Obituary: Emma Devapriam, 1933–2005


Dr Emma Devapriam was born in Madras, India, on 5 August 1933. She joined the National Gallery of Victoria in 1974 as Assistant Curator of Asian Art. She was Curator and then Senior Curator of European and American Art Before 1800 from 1976 to 1993.  

Before she joined the NGV, she had a distinguished academic career. She received her BA and MA from Madras University. In 1967–68 she won a Fulbright Scholarship to study at Case Western Reserve University in Cleveland, America. She studied art history under the renowned scholar Dr Sherman Lee, who was also director of the Cleveland Museum of Art. She won the John D. Rockefeller Fund Award to undertake research for her doctoral thesis, ‘The Influence of European Art on Indian Paintings’, in England and Europe, 1971–72. She was the first Indian woman awarded a doctoral degree in art history and the first to specialise and work in the field of European art.  

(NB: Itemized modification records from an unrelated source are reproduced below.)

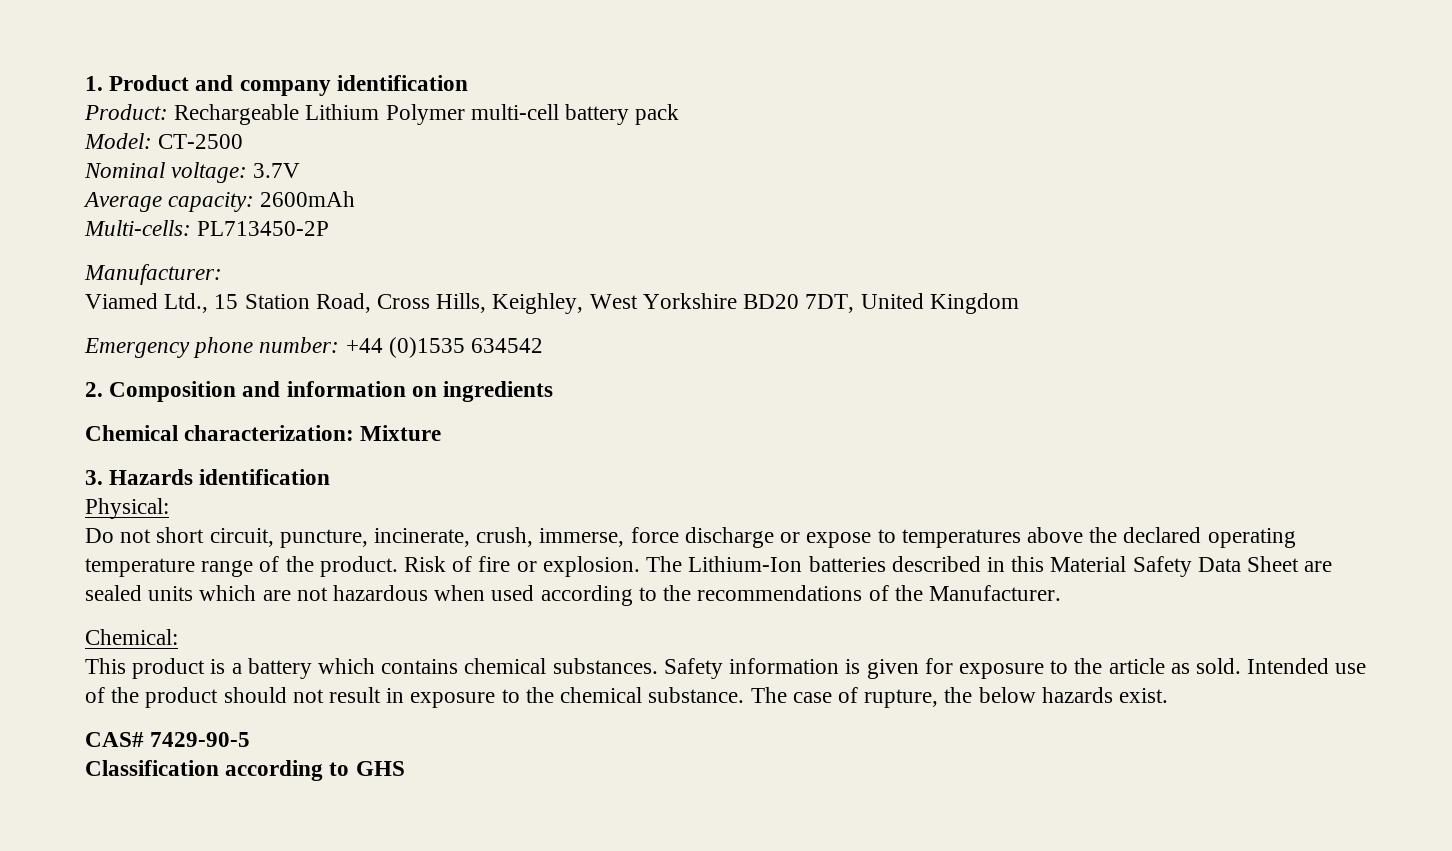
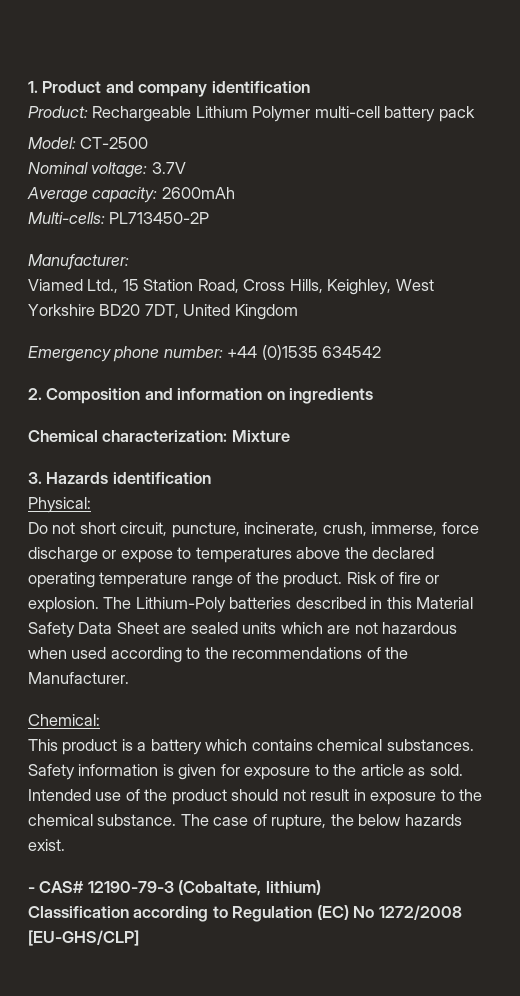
- The Lithium-Ion batteries described in this Material Safety Data Sheet are sealed units which are not hazardous when used according to the recommendations of the Manufacturer.
+ The Lithium-Poly batteries described in this Material Safety Data Sheet are sealed units which are not hazardous when used according to the recommendations of the Manufacturer.
- CAS# 7429-90-5
- Classification according to GHS
+ - CAS# 12190-79-3 (Cobaltate, lithium)
+ Classification according to Regulation (EC) No 1272/2008 [EU-GHS/CLP]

When Dr Devapriam was Assistant Curator of Asian Art, she introduced Robert Skelton, Keeper of Indian Art at the Victoria and Albert Museum, to Dr Ursula Hoff, who was then Advisor to the Felton Bequest. A significant collection of Indian miniatures from Rajasthan was recommended by Robert Skelton to Dr Hoff and was then acquired by the Felton Bequest for the Gallery.  

In 1979, as Curator of European and American Art Before 1800, Dr Devapriam was responsible for organising an exhibition of European paintings from the collection to be exhibited in Russia. She was also consultant curator of the exhibition of European paintings from the State Hermitage and A. S. Pushkin State Museum of Fine Arts in Russia which came to Australia in 1979.  

During her tenure a number of very significant paintings entered the NGV collection. Among them are Sebastiaen Vrancx’s The Crossing of the Red Sea, c.1597–1600; Francois Boucher’s The mysterious basket, 1748, and The enjoyable lesson, 1748; Canaletto’s

Bacino di S. Marco: From the Piazzetta, c.1750; and Henry Fuseli’s Milton, when a youth, 1796–99.  

Emma was a loving and caring colleague and friend to many of us who had the privilege of knowing her. She left Australia and went back to India in 1993. There she led a quiet life and earlier this year she passed away peacefully. She is dearly missed by all who cherish her memory.  

Mae Anna Pang, Senior Curator, Asian Art, National Gallery of Victoria (in 2005).